Mengenai hal tersebut, BPSK Kota Lubuklinggau memfasilitasi penyelesaian perkara sengketa konsumen terhadap dua orang pelapor/konsumen atas nama Andxx dengan register laporan nomor: 50/Lpk/BPSK-Llg/VIII/2020, dan satunya lagi atas nama Sarmxxxx dengan register laporan nomor: 56/Lpk/BPSK-Llg/VIII/2020, yang melawan pihak terlapor yakni Pelaku Usaha PT Buraq Nur Syariah selaku pengembang perumahan di Kelurahan Lubuk Kupang, Kota Lubuklinggau.
Adapun pra sidang klarifikasi tersebut dihadiri oleh empat orang mewakili PT Buraq yang terdiri dari unsur Manager, Customer Service Officer dan Divisi Marketing, dan dua konsumen.
"Bahwa setelah dibuka pra sidang dan dilanjutkan dengan diberikannya waktu ruang klarifikasi berupa tanggapan dan/atau jawaban dari pihak pelaku usaha atas pokok perkara yang dilaporkan oleh para konsumen," ujar Ketua BPSK, Nurusulhi Nawawi (Nun) di ruang sidang BPSK, Lantai II Kantor Dinas Perdagangan dan Perindustrian Kota Lubuklinggau, Kamis (27-8).
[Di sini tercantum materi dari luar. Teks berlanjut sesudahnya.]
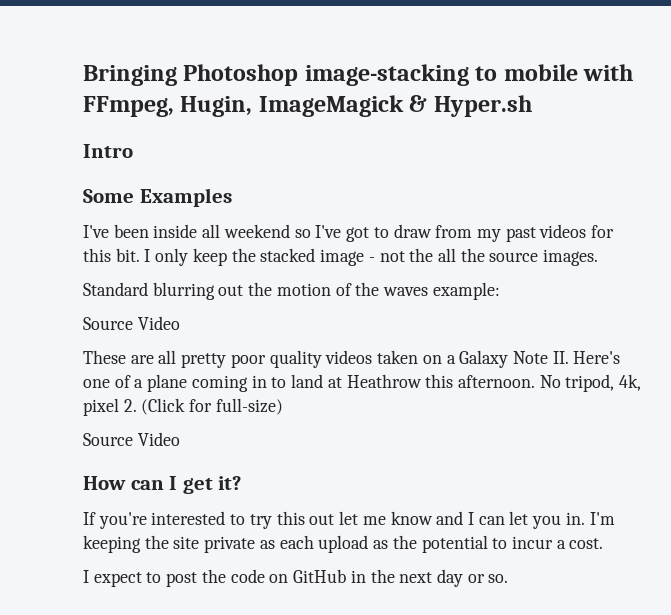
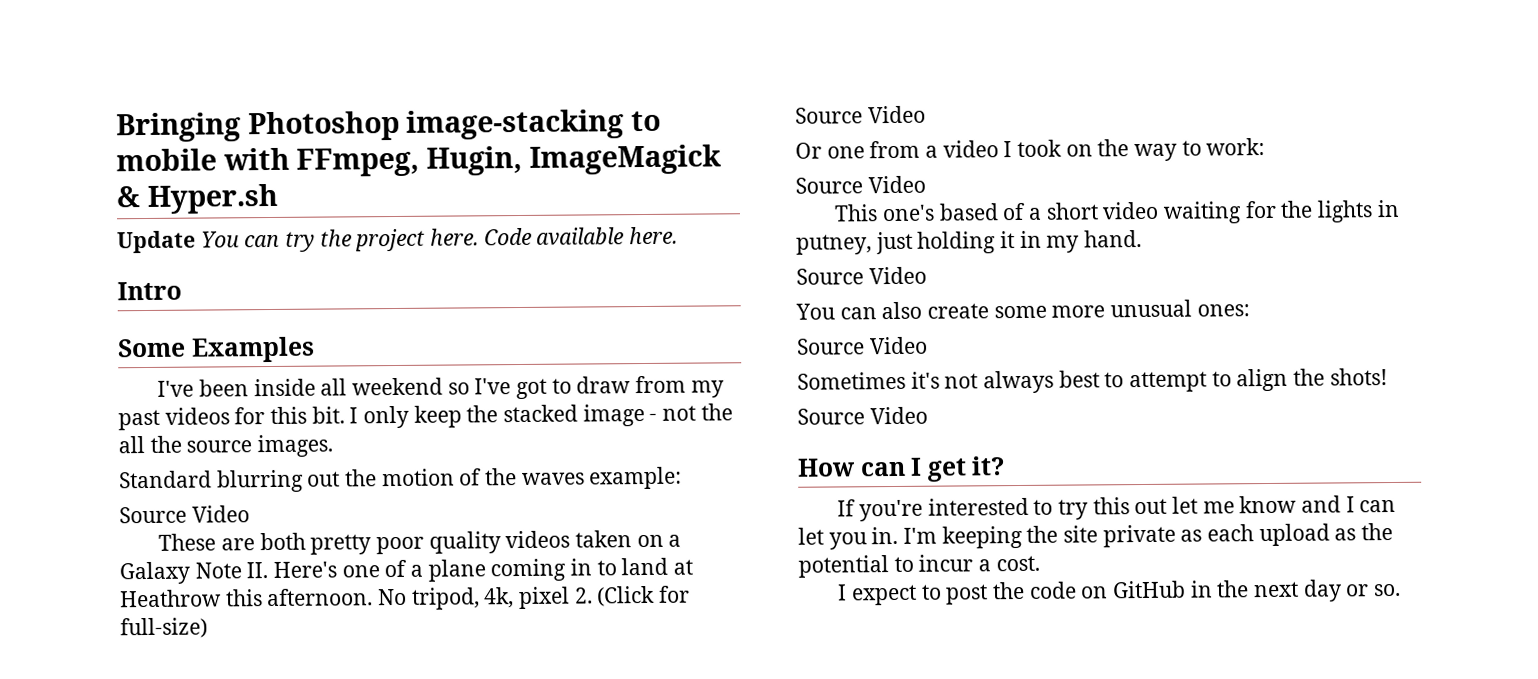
+ Update You can try the project here. Code available here.
- These are all pretty poor quality videos taken on a Galaxy Note II. Here's one of a plane coming in to land at Heathrow this afternoon.
+ These are both pretty poor quality videos taken on a Galaxy Note II. Here's one of a plane coming in to land at Heathrow this afternoon.
+ Or one from a video I took on the way to work:
+ Source Video
+ This one's based of a short video waiting for the lights in putney, just holding it in my hand.
+ Source Video
+ You can also create some more unusual ones:
+ Source Video
+ Sometimes it's not always best to attempt to align the shots!
+ Source Video

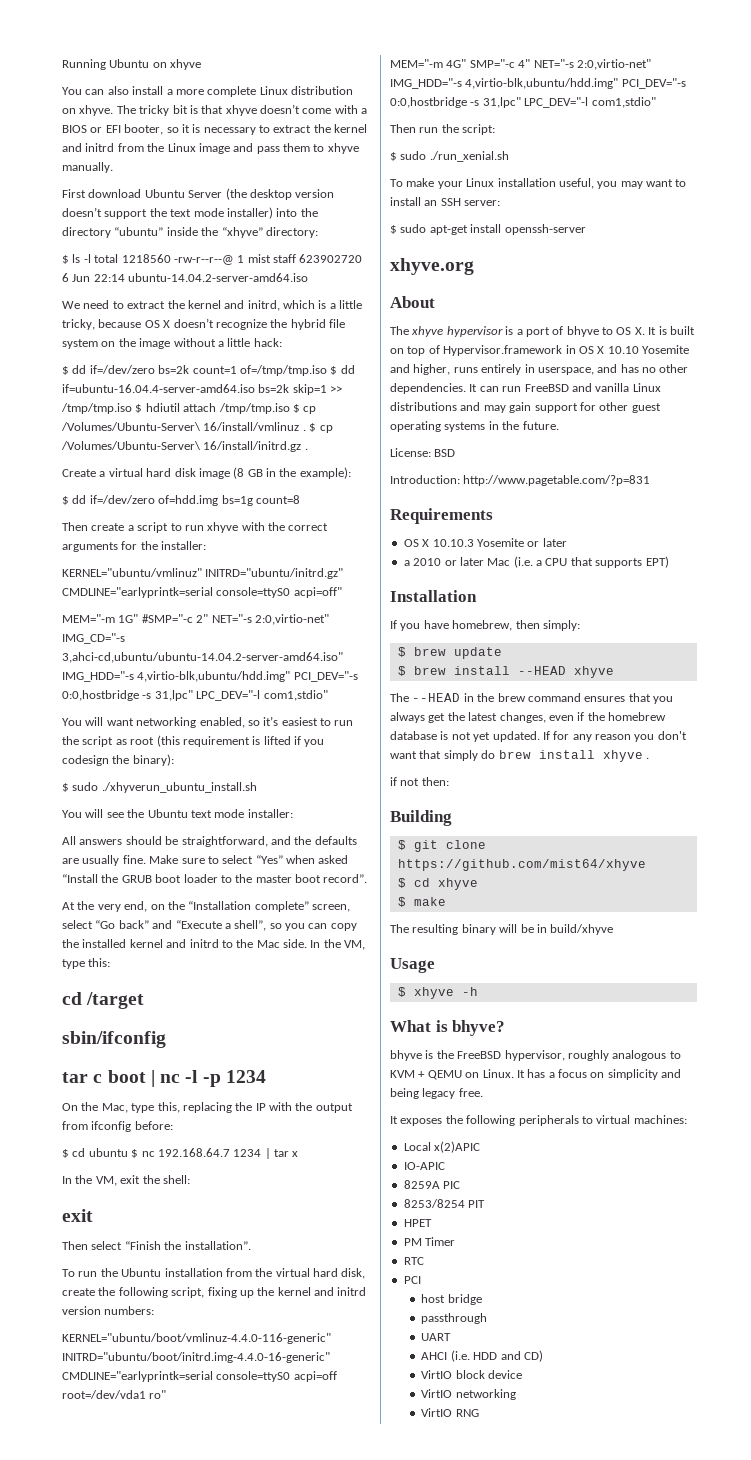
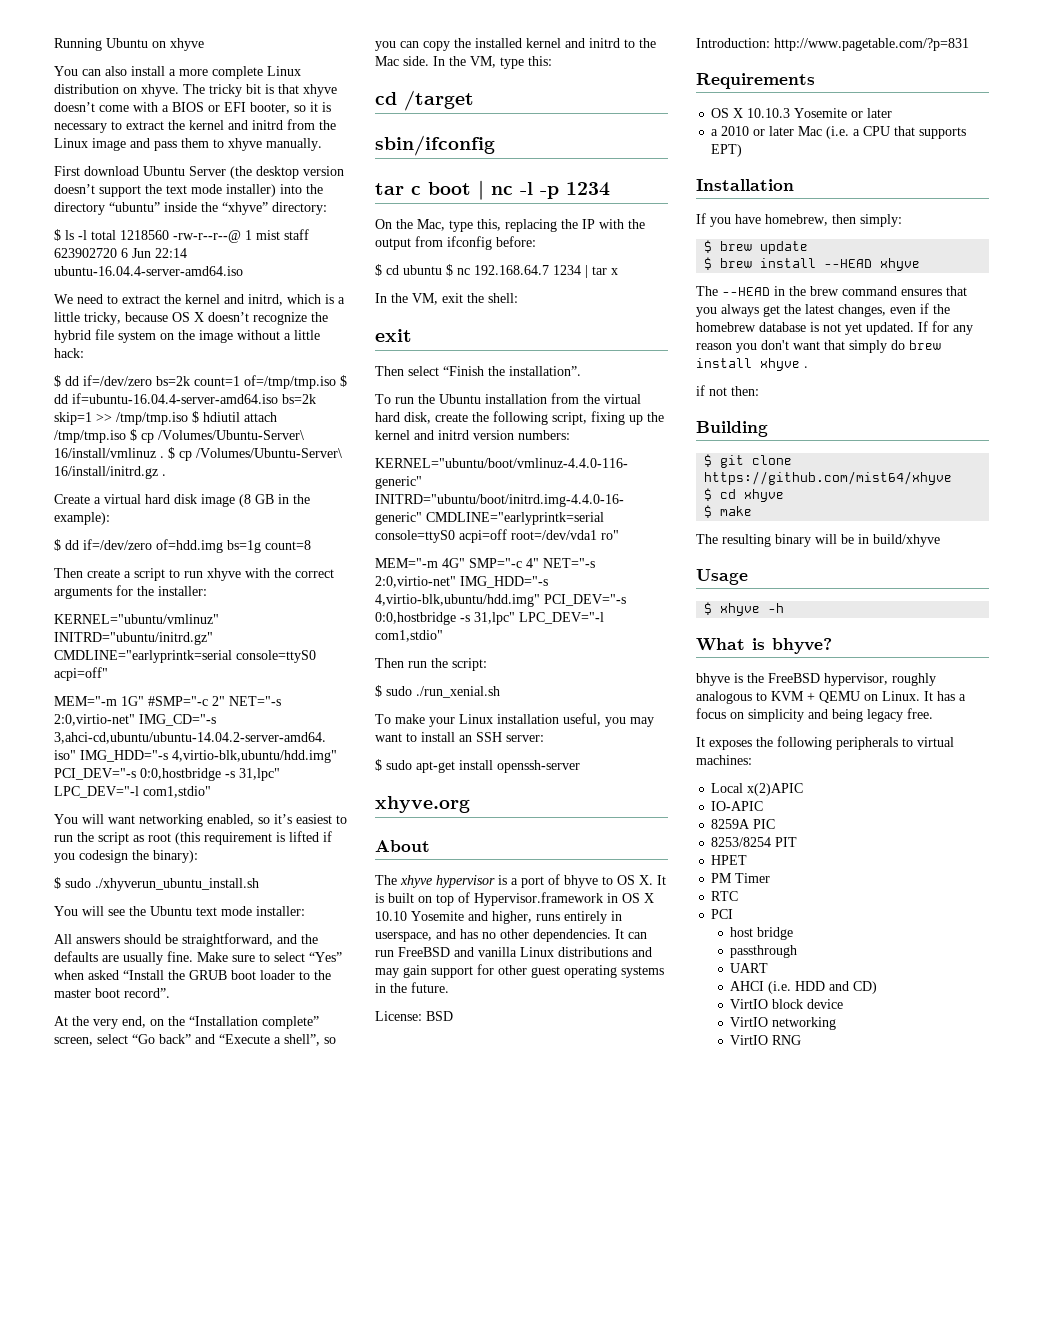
- $ ls -l total 1218560 -rw-r--r--@ 1 mist staff 623902720 6 Jun 22:14 ubuntu-14.04.2-server-amd64.iso
+ $ ls -l total 1218560 -rw-r--r--@ 1 mist staff 623902720 6 Jun 22:14 ubuntu-16.04.4-server-amd64.iso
Dikatakan Nun, Majelis BPSK menyandingkan ketentuan hukum yang termaktub dalam UU Nomor 08 Tahun 1999 tentang Perlindungan Konsumen, pun UU Nomor 01 Tahun 2011 tentang Perumahan dan Kawasan Pemukiman, Peraturan Pemerintah Nomor 14 Tahun 2016 Tentang Penyelenggaraan Perumahan dan Kawasan Pemukiman, dan Peraturan Menteri PUPR Nomor 11/PRT/M/2019 tentang Sistem PPJB Rumah.
"Bahwa setidak-tidaknya telah terdapat empat ketentuan hukum dan perundang-undangan yang terindikasi telah dilanggar, untuk kemudian wajib dipedomani dan dilaksanakan oleh pelaku usaha pengembang perumahan, khususnya dalam hal merumuskan dan menerapkan klausul-klausul perjanjian kredit yang berparadigma hukum. Sehingga dapat berlaku setara dan benar-benar menegakkan prinsip-prinsip keadilan dalam pelaksanaan hak serta kewajiban, diantara pelaku jsaha dengan konsumen," tuturnya,
Lebih lanjut Nun menuturkan, pemilihan cara penyelesaian sengketa, dimana para pihak wajib memilih salah satu dari tiga metode penyelesaian perkara secara tidak berjenjang, yakni secara konsiliasi, mediasi, dan peradilan arbitrase.
"Para konsumen memilih metode penyelesaian secara mediasi, dan atas pilihan kedua konsumen, pihak pelaku usaha sangat mendukung dan memberikan persetujuan, kemudian secara resmi mengetukkan palu tanda dibukanya forum mediasi fasilitasi penyelesaian perkara sengketa konsumen," kata Nun selaku Ketua Majelis Persidangan tersebut.
Ketua Majelis Persidangan Mediasi telah menetapkan Majelis Konsumen, Lendri Alpikar, S.Pd dan Sdr. Sehabudin Abdul Aziz, guna mendampingi Konsumen, sedangkan Majelis Pelaku Usaha, Hairullah, SH dan Alpiansyah Hasan, S.Pd mendampingi Pelaku Usaha.
"Bahwa dari hasil Permusyawaratan Mediasi telah terdapat kesepakatan penting berkaitan dengan Pelaksanaan Hak dan Kewajiban Para Pihak yang telah dicatat oleh Panitera, Sdri. Intan Mawarni, S.Ap," imbuhnya.
Lanjut dikatakan Nun, hal itu akan adanya sebuah kepastian hukum, bahwa konsumen tidak dirugikan dan martabat pelaku usaha tetap terjaga dengan baik.